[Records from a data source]

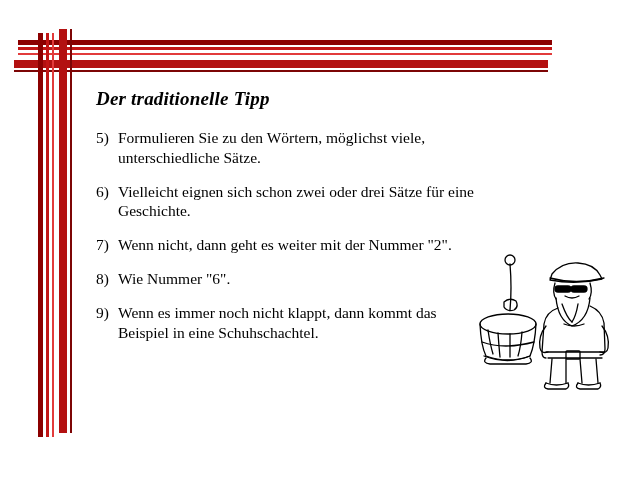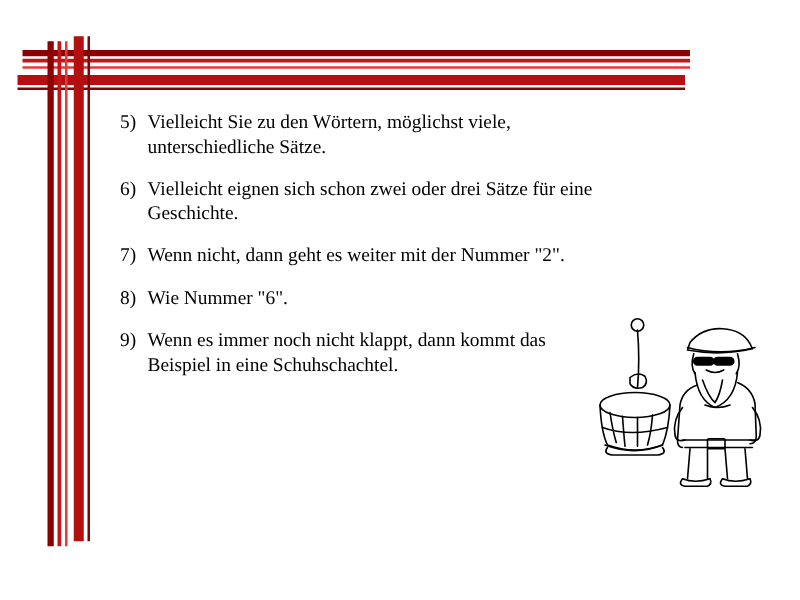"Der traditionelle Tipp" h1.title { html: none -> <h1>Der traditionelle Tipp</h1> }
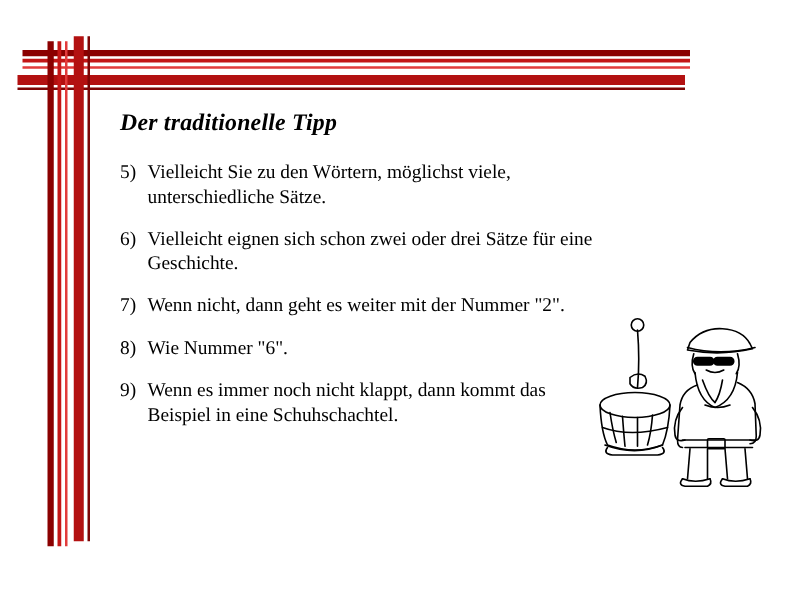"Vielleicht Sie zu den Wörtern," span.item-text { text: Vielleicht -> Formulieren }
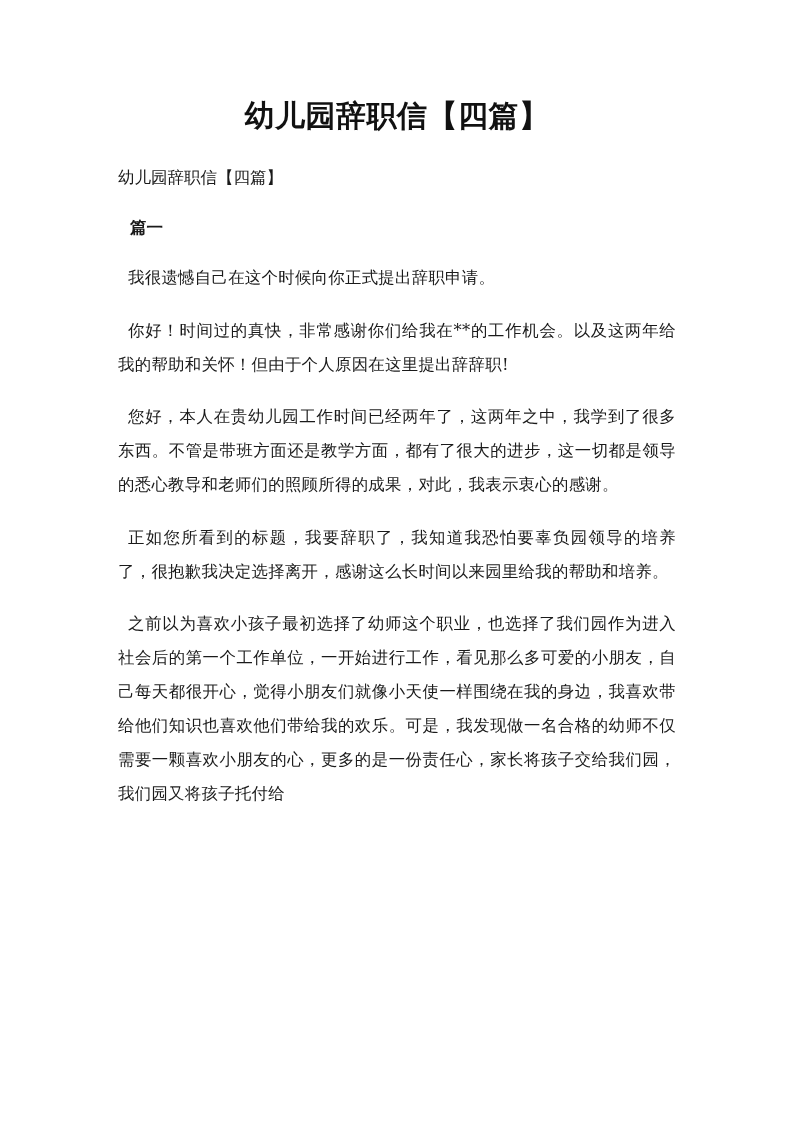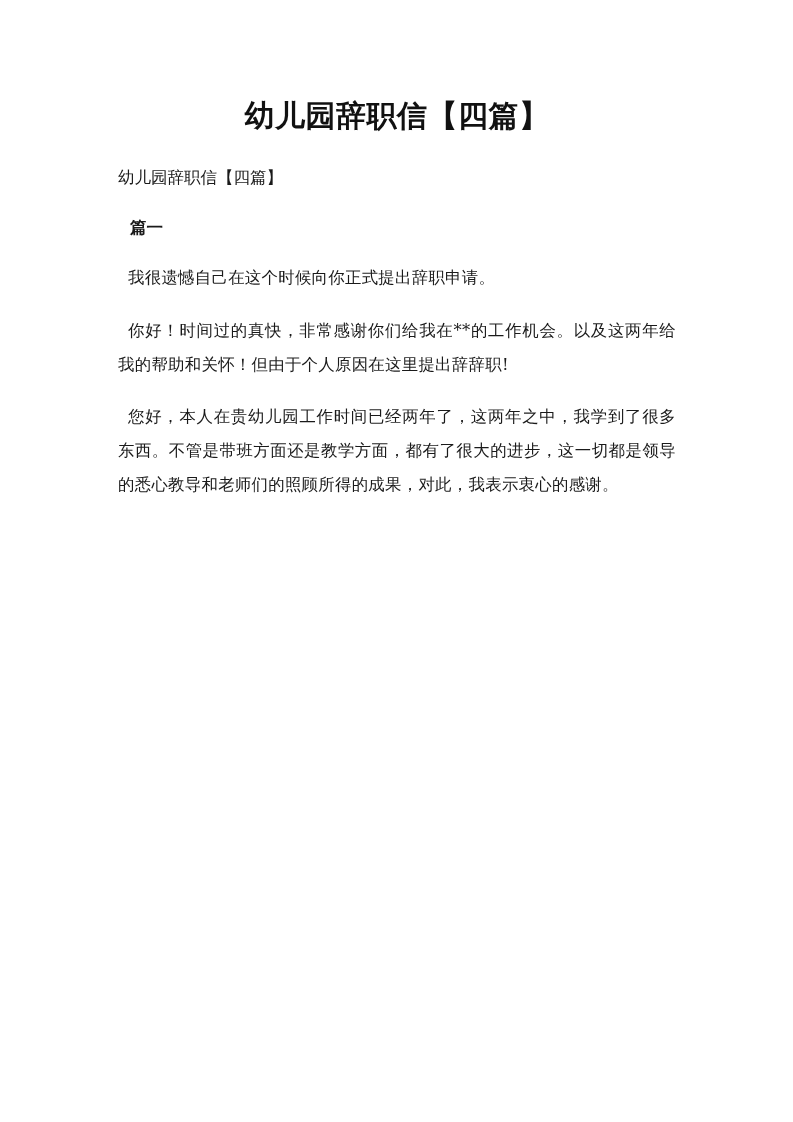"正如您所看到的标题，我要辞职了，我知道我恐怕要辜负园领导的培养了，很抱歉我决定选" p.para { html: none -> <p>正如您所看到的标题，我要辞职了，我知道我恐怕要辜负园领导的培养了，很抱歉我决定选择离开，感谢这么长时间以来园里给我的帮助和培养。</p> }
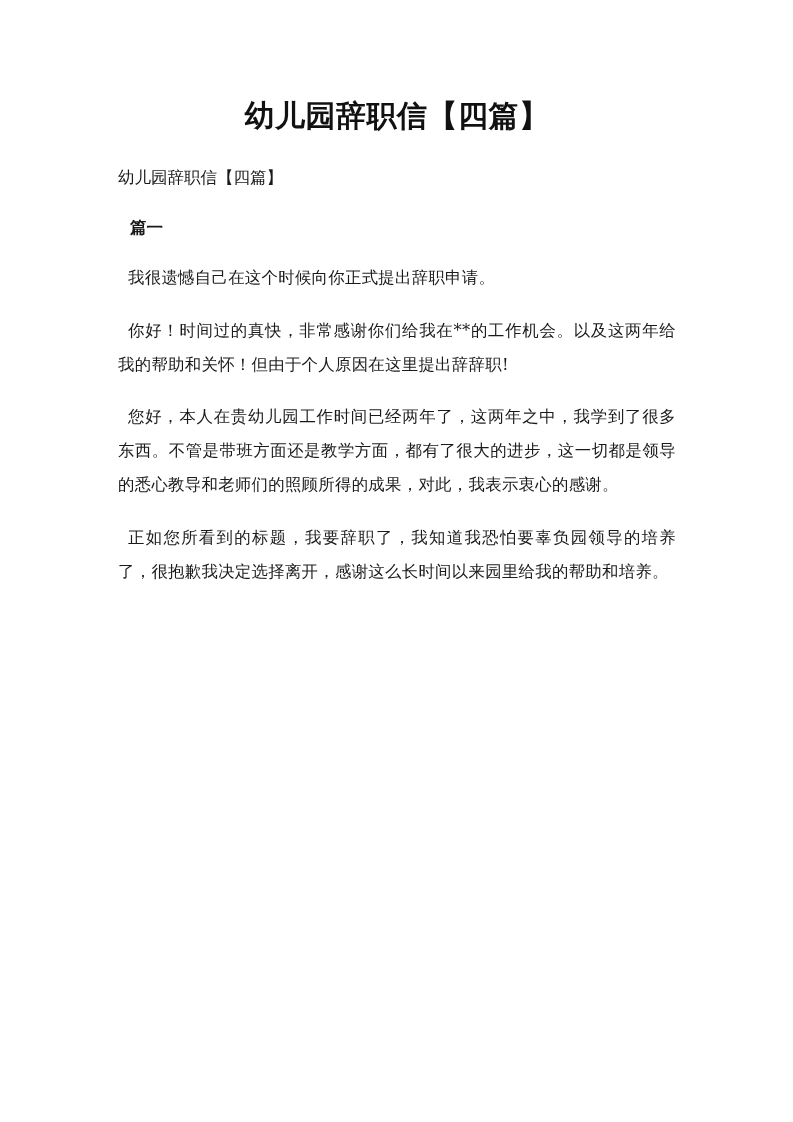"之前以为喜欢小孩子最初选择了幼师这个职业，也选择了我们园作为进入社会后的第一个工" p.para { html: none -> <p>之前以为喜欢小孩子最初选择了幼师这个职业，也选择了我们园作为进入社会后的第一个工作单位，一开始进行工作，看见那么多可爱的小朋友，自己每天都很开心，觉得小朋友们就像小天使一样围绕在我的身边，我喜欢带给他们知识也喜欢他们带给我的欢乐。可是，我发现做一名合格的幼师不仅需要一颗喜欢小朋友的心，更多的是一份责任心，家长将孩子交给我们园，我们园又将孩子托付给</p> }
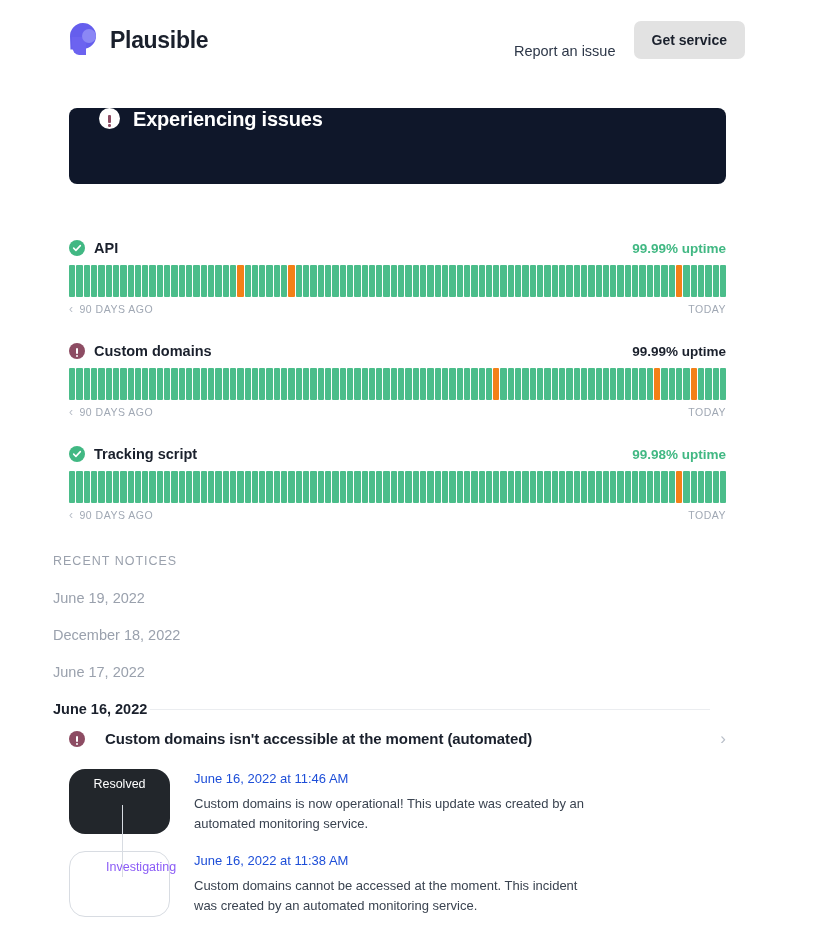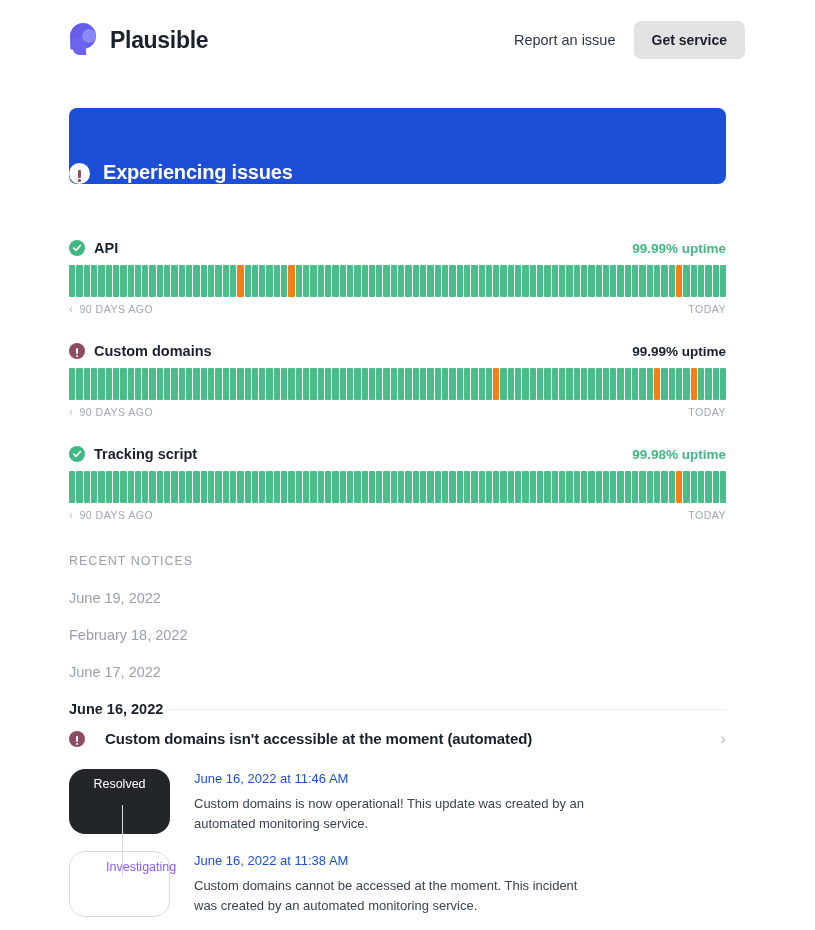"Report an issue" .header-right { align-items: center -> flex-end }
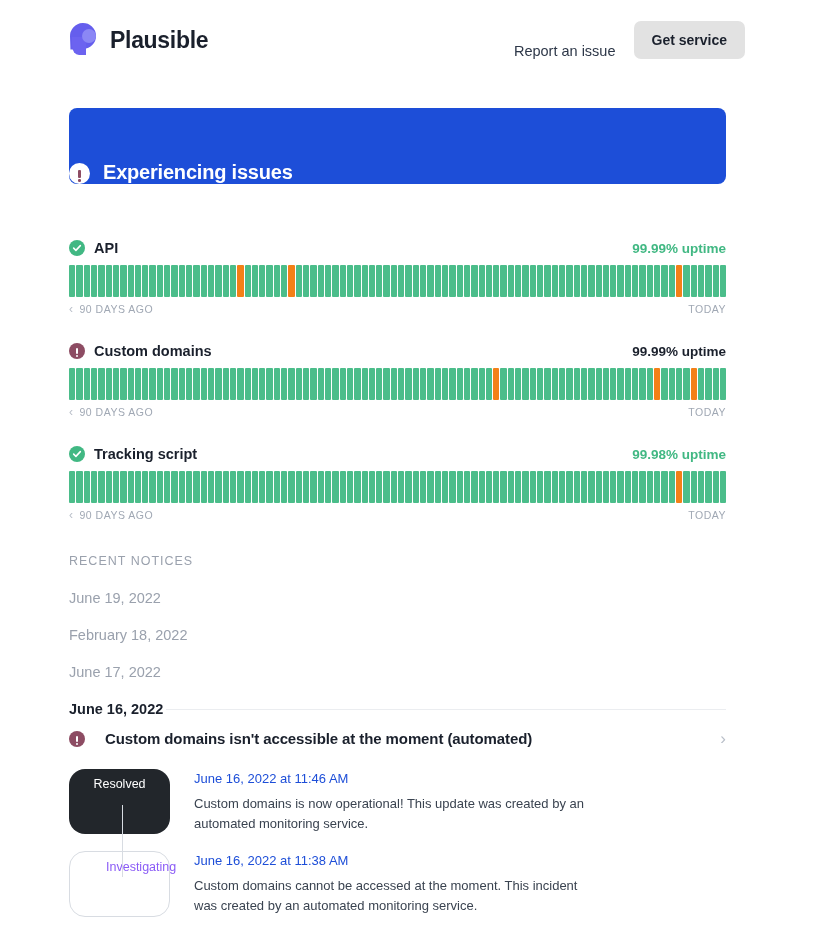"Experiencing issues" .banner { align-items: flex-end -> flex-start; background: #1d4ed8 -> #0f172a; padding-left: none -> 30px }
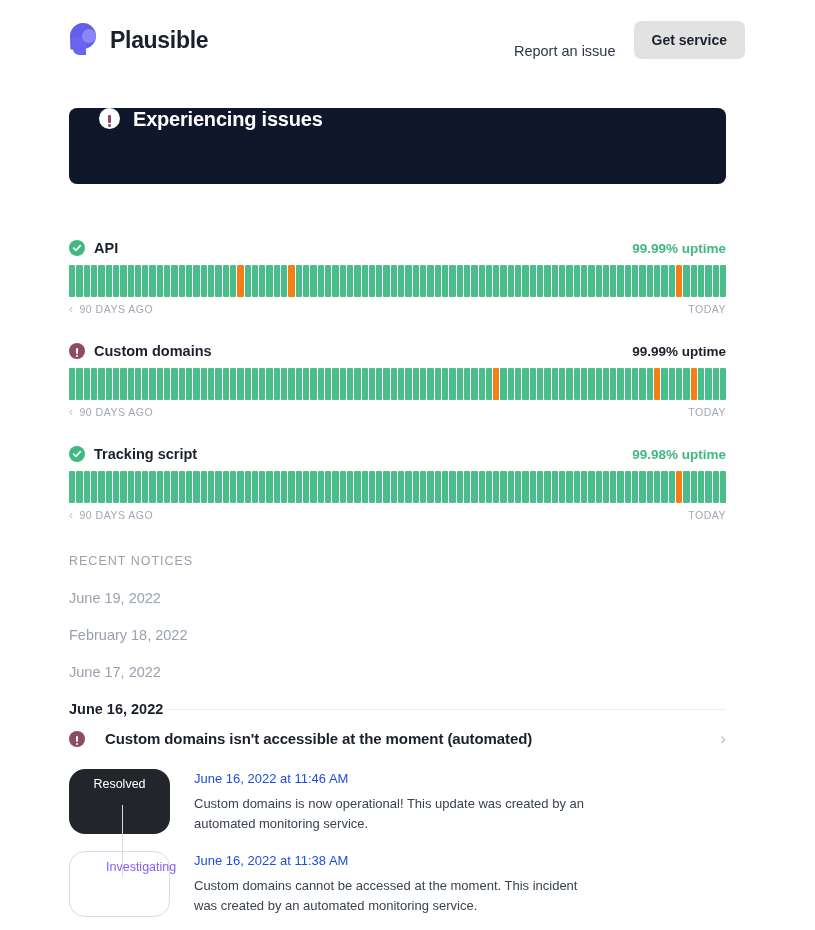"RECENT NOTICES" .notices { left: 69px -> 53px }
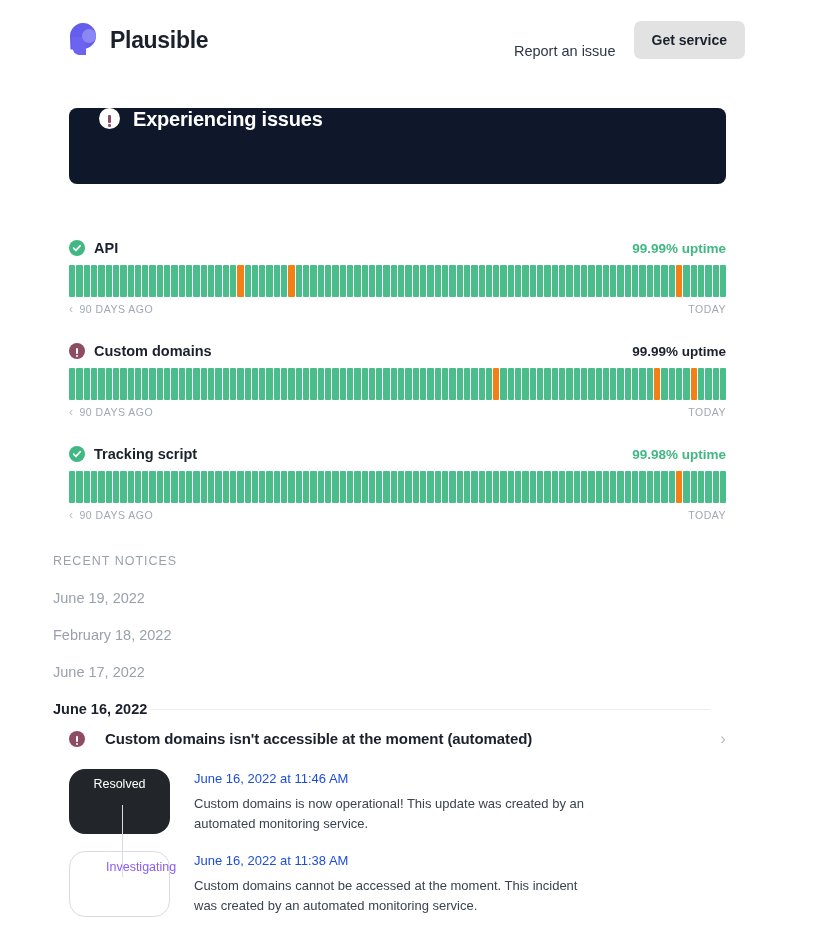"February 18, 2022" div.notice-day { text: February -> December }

*PROBLEM TO SOLVE*
Would you please print only the lines running from the one with "text: Vielleicht ->" to the final line of the entries above, exactly as written and without pictures?

*COMPLETED TASK*
"Vielleicht Sie zu den Wörtern," span.item-text { text: Vielleicht -> Formulieren }
"正如您所看到的标题，我要辞职了，我知道我恐怕要辜负园领导的培养了，很抱歉我决定选" p.para { html: none -> <p>正如您所看到的标题，我要辞职了，我知道我恐怕要辜负园领导的培养了，很抱歉我决定选择离开，感谢这么长时间以来园里给我的帮助和培养。</p> }
"之前以为喜欢小孩子最初选择了幼师这个职业，也选择了我们园作为进入社会后的第一个工" p.para { html: none -> <p>之前以为喜欢小孩子最初选择了幼师这个职业，也选择了我们园作为进入社会后的第一个工作单位，一开始进行工作，看见那么多可爱的小朋友，自己每天都很开心，觉得小朋友们就像小天使一样围绕在我的身边，我喜欢带给他们知识也喜欢他们带给我的欢乐。可是，我发现做一名合格的幼师不仅需要一颗喜欢小朋友的心，更多的是一份责任心，家长将孩子交给我们园，我们园又将孩子托付给</p> }
"Report an issue" .header-right { align-items: center -> flex-end }
"Experiencing issues" .banner { align-items: flex-end -> flex-start; background: #1d4ed8 -> #0f172a; padding-left: none -> 30px }
"RECENT NOTICES" .notices { left: 69px -> 53px }
"February 18, 2022" div.notice-day { text: February -> December }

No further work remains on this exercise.